First off, a primer. When CrossFit Founder Greg Glassman was formulating the methodology of CrossFit he came up with a pyramid that represented the most necessary to the least necessary fundamental parts of fitness. At the base of that pyramid is nutrition. On the next level up is metabolic conditioning; in the middle is gymnastics; second from the top is weightlifting and throwing, and at the top is sport.
Why is nutrition the base? When we think of CrossFit we think of the world’s best fitness method, but for most people fitness begins and ends with their 30-60 minutes of working out. This short-term view is a big part of why so many people fail to meet their fitness goals. Nutrition provides the building blocks by which our body is able to change. Unfortunately that goes both ways. When our nutrition doesn’t align with our goals, we pretty much always see stagnation or reverse in progress at some point. For beginners, they may be able to see change for a while, but they will eventually plateau. For more experienced athletes (and by athletes I mean anyone who regularly trains for the purpose of a goal whether in sport or fitness), this is often the limiting factor to more elite performance, less body fat, and/or more muscle.

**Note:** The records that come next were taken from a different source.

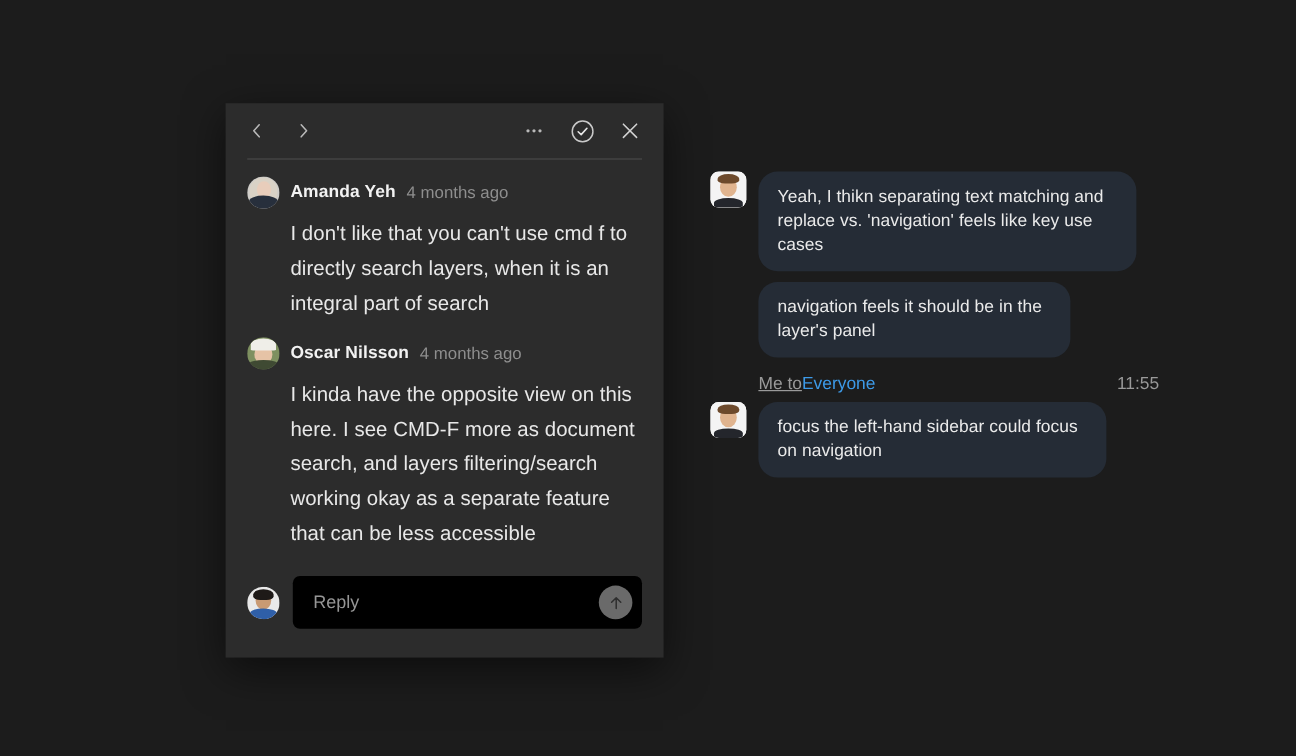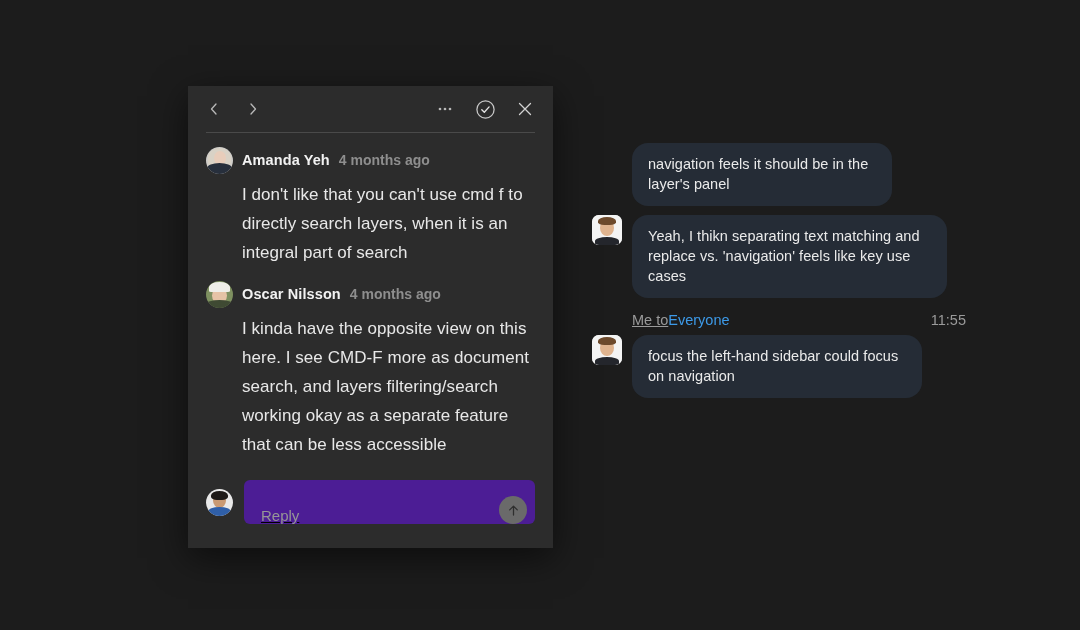--- a/index.html
+++ b/index.html
@@ -86,21 +86,20 @@
   }
   .author-name {
     font-size: 14.5px;
     font-weight: bold;
     color: #f2f2f2;
     letter-spacing: 0.1px;
   }
   .comment-time {
     font-size: 14px;
     color: #8e8e8e;
-    font-weight: bold;
   }
   .comment-body {
     margin-top: 7px;
     padding-left: 36px;
     font-size: 17px;
     line-height: 29px;
     color: #e8e8e8;
     letter-spacing: 0.05px;
   }
 
@@ -109,24 +108,24 @@
     flex: 0 0 auto;
     display: flex;
     align-items: center;
     gap: 11px;
     padding: 0 18px 24px 18px;
     margin-top: 6px;
   }
   .reply-box {
     flex: 1 1 auto;
     height: 44px;
-    background: #4c1d95;
+    background: #000000;
     border-radius: 6px;
     display: flex;
-    align-items: flex-end;
+    align-items: center;
     padding: 0 8px 0 17px;
     position: relative;
     text-decoration: underline;
   }
   .reply-placeholder {
     font-size: 15px;
     color: #969696;
     flex: 1 1 auto;
   }
   .send-btn {
@@ -295,46 +294,46 @@
           </svg>
         </button>
       </div>
     </div>
 
   </div>
 
   <div id="chat-column">
 
     <div class="msg-row">
+      <div class="avatar-square">
+        <div class="av-bg" style="background:#f4f4f4;"></div>
+        <div class="av-head" style="left:8px;top:5px;width:14px;height:16px;background:#e0b48f;"></div>
+        <div class="av-hair" style="left:6px;top:2px;width:18px;height:8px;background:#6d4a2c;"></div>
+        <div class="av-body" style="left:3px;bottom:0;width:24px;height:8px;background:#24262c;"></div>
+      </div>
+      <div class="bubble" style="max-width:315px;">Yeah, I thikn separating text matching and replace vs. 'navigation' feels like key use cases</div>
+    </div>
+
+    <div class="msg-row">
       <div class="avatar-spacer"></div>
       <div class="bubble" style="max-width:260px;">navigation feels it should be in the layer's panel</div>
+    </div>
+
+
+    <div class="meta-row">
+      <span class="meta-to">Me to</span>
+      <span class="meta-everyone">Everyone</span>
+      <span class="meta-time">11:55</span>
     </div>
 
     <div class="msg-row">
       <div class="avatar-square">
         <div class="av-bg" style="background:#f4f4f4;"></div>
         <div class="av-head" style="left:8px;top:5px;width:14px;height:16px;background:#e0b48f;"></div>
         <div class="av-hair" style="left:6px;top:2px;width:18px;height:8px;background:#6d4a2c;"></div>
         <div class="av-body" style="left:3px;bottom:0;width:24px;height:8px;background:#24262c;"></div>
       </div>
-      <div class="bubble" style="max-width:315px;">Yeah, I thikn separating text matching and replace vs. 'navigation' feels like key use cases</div>
-    </div>
-
-
-    <div class="meta-row">
-      <span class="meta-to">Me to</span>
-      <span class="meta-everyone">Everyone</span>
-      <span class="meta-time">11:55</span>
-    </div>
-
-    <div class="msg-row">
-      <div class="avatar-square">
-        <div class="av-bg" style="background:#f4f4f4;"></div>
-        <div class="av-head" style="left:8px;top:5px;width:14px;height:16px;background:#e0b48f;"></div>
-        <div class="av-hair" style="left:6px;top:2px;width:18px;height:8px;background:#6d4a2c;"></div>
-        <div class="av-body" style="left:3px;bottom:0;width:24px;height:8px;background:#24262c;"></div>
-      </div>
       <div class="bubble" style="max-width:290px;">focus the left-hand sidebar could focus on navigation</div>
     </div>
 
   </div>
 
 </div>
 
 </body></html>

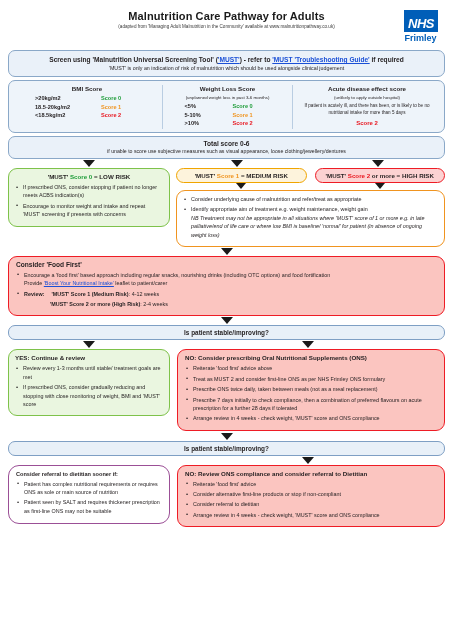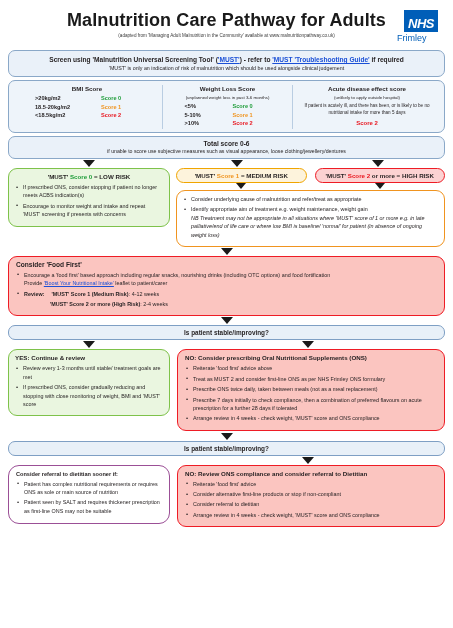--- a/index.html
+++ b/index.html
@@ -13,21 +13,21 @@
     color: #231f20;
     overflow: hidden;
     position: relative;
   }
   .page { padding: 6px 8px 0 8px; }
 
   
   .header { position: relative; height: 38px; }
   .title {
     text-align: center;
-    font-size: 18px;
+    font-size: 11px;
     font-weight: bold;
     letter-spacing: .1px;
     margin: 4px 0 0 0;
     color: #1a1a1a;
   }
   .subtitle {
     text-align: center;
     font-size: 4.6px;
     margin-top: 2px;
     color: #3a3a3a;
@@ -46,23 +46,23 @@
     font-size: 13px;
     letter-spacing: -0.5px;
     padding: 7px 4px 1px 4px;
     display: inline-block;
     line-height: 14px;
     font-family: "Liberation Sans", sans-serif;
   }
   .nhs-sub {
     color: #005eb8;
     font-size: 9px;
-    font-weight: normal;
+    font-weight: bold;
     margin-top: 1px;
-    text-align: left;
+    text-align: center;
     padding-right: 1px;
   }
 
   
   .box {
     border-radius: 7px;
     border: 1px solid #8aa8c8;
     background: #eaf1f9;
     padding: 4px 6px;
   }

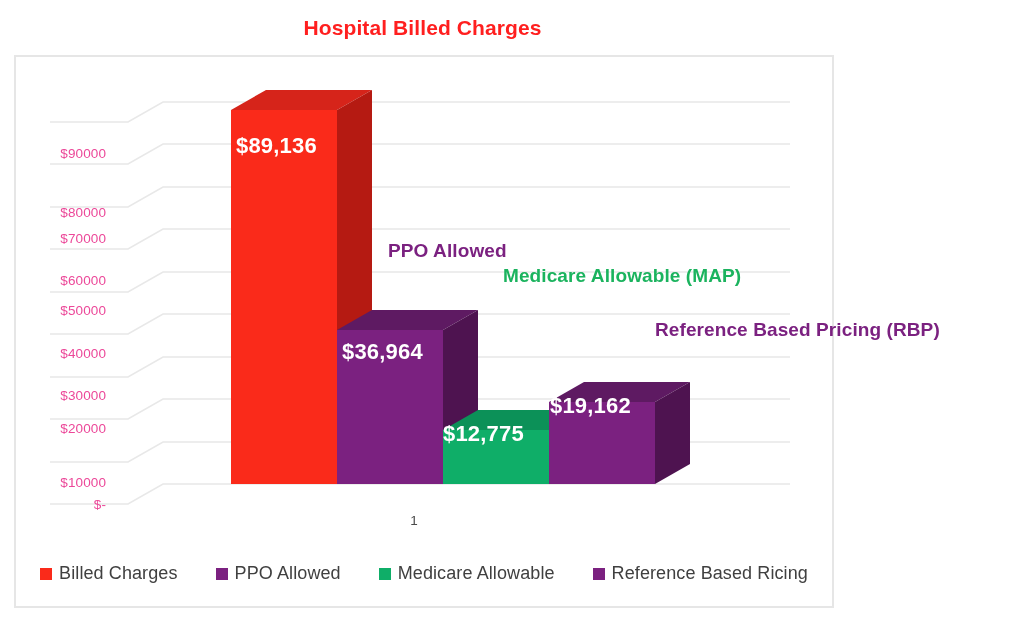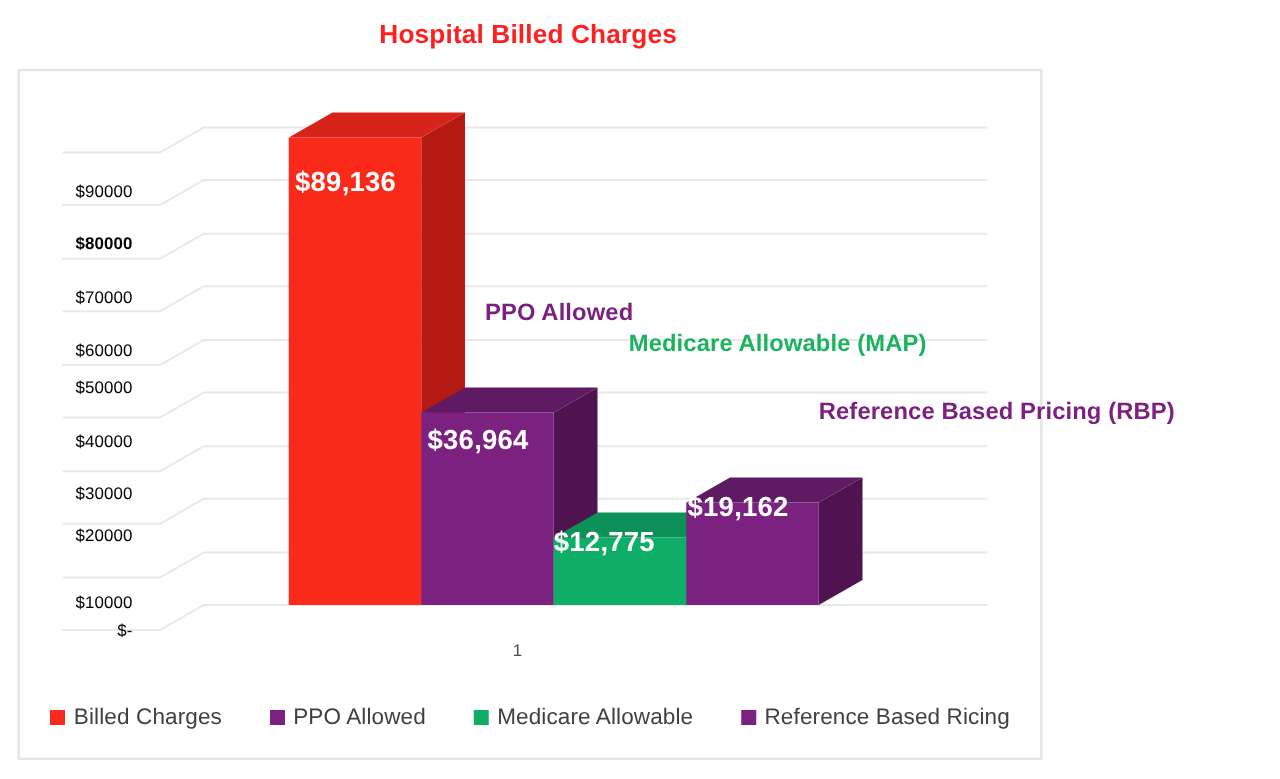--- a/index.html
+++ b/index.html
@@ -57,21 +57,21 @@
     height: 623px;
     overflow: visible;
   }
 
   
   .y-tick {
     position: absolute;
     width: 82px;
     text-align: right;
     font-size: 13.5px;
-    color: #000000;
+    color: #ec4899;
     white-space: nowrap;
     transform: translateY(-50%);
     letter-spacing: 0.1px;
   }
 
   .x-tick {
     position: absolute;
     font-size: 13.5px;
     color: #4a4a4a;
     text-align: center;
@@ -169,21 +169,21 @@
     </g>
 
     <g>
       <polygon points="549,402 584,382 690,382 655,402" fill="#5E1A62"></polygon>
       <polygon points="655,402 690,382 690,464 655,484" fill="#4E1350"></polygon>
       <rect x="549" y="402" width="106" height="82" fill="#7B2180"></rect>
     </g>
   </svg>
 
   <div class="y-tick" style="left:24px; top:153px;">$90000</div>
-  <div class="y-tick" style="left:24px; top:195px;font-weight:bold;">$80000</div>
+  <div class="y-tick" style="left:24px; top:212px;">$80000</div>
   <div class="y-tick" style="left:24px; top:238px;">$70000</div>
   <div class="y-tick" style="left:24px; top:280px;">$60000</div>
   <div class="y-tick" style="left:24px; top:310px;">$50000</div>
   <div class="y-tick" style="left:24px; top:353px;">$40000</div>
   <div class="y-tick" style="left:24px; top:395px;">$30000</div>
   <div class="y-tick" style="left:24px; top:428px;">$20000</div>
   <div class="y-tick" style="left:24px; top:465px;margin-top:17px;">$10000</div>
   <div class="y-tick" style="left:24px; top:504px;">$-</div>
 
   <div class="x-tick" style="left:414px; top:513px;">1</div>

Good nutrition provides the ideal environment for the body to recover from tough workouts and be ready to train again the next time. This provides the fastest (natural) pathway towards our fitness goals. If your body has enough macro- and micro-nutrients to support the amount of stress (good stress from your workouts) put on it, it will grow stronger incrementally and you will continue to see better performance, more energy, gains in strength and muscle, and less unwanted body fat. In order to keep causing adaptation (aka favorable changes in your body composition or performance) you need to continue to add new and greater stress to the body. This is how a diet that stresses the body rather than helping it recover will eventually end up causing a plateau. Your body can only take so much stress before it starts to cause unfavorable adaptations. In terms of performance, you will start to see a plateau in strength gains or injuries. In terms of physical changes, fat loss may start to reverse. You can no longer continue to be either eating too few calories where you lack the correct macro- and micro-nutrients or too many of the wrong calories that are not used for recovery and are just stored as fat.
This doesn’t have to be hard though. You don’t have to eat boiled chicken breasts and broccoli for lunch and brown rice and tilapia for dinner every night to be healthy (yuck!). Start with increasing the amount of the healthy things you do like to eat. Like steak? Buy a steak from the store for less than it would be to go out to eat. Do you have a sweet tooth? Eat whole fruit until your stomach is about to burst. Pick whatever vegetables you do like and start eating more of those. Find out ways to get more leafy greens, whether through a smoothie or or greens supplement if you don’t like salads. Mix in fruit and a little stevia with plain greek yogurt for a fantastic dessert! It doesn’t have to be hard, but it does take planning so sit down and take 30 minutes to think more critically about your choices and how they are affecting your health and fitness. If you need help, ask for it! There are many resources available to help you eat healthier, and if you have a special condition than seek a professional. You have to eat anyway, so find a delicious, long-term way of eating that will help you meet your fitness goals!